GIVEN RECORDS section start

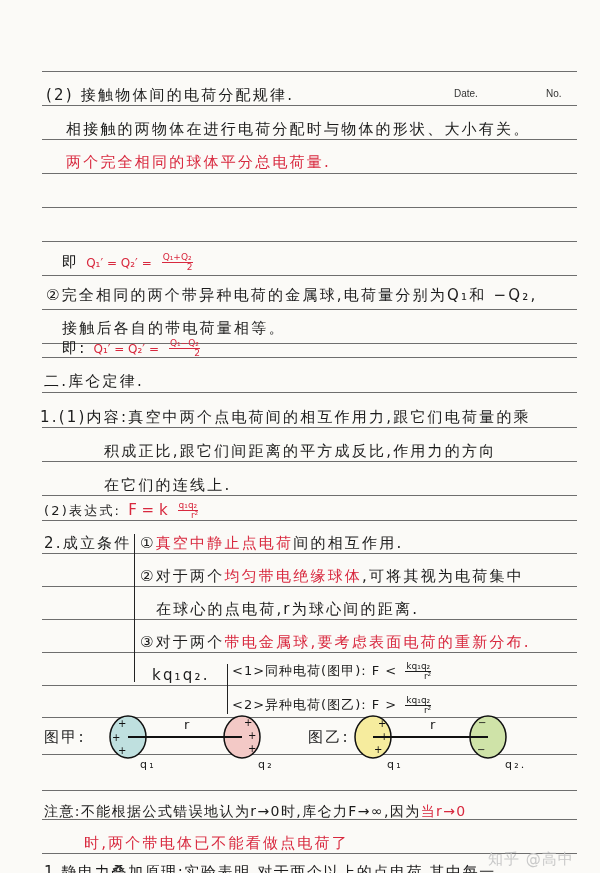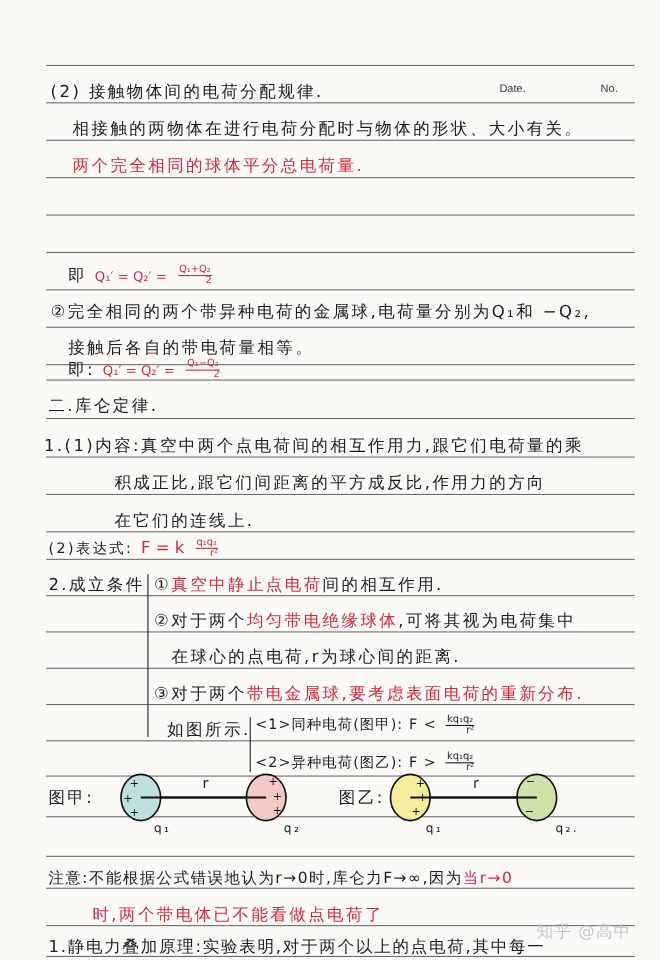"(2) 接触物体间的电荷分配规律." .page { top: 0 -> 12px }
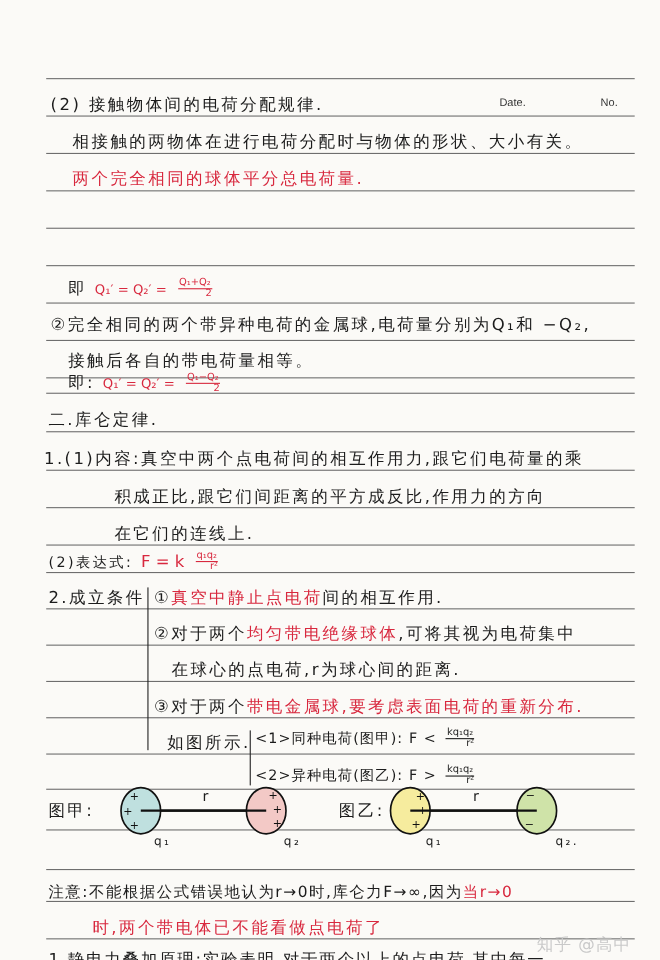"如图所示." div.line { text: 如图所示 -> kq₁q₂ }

GIVEN RECORDS section end
GIVEN RECORDS section start

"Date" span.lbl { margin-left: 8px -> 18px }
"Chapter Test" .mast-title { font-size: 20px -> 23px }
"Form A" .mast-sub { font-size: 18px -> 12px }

GIVEN RECORDS section end

TASK GOAL ▸
Find the lines of the material that contain the word "size" and report only how many there are.

ANSWER AREA ▸
2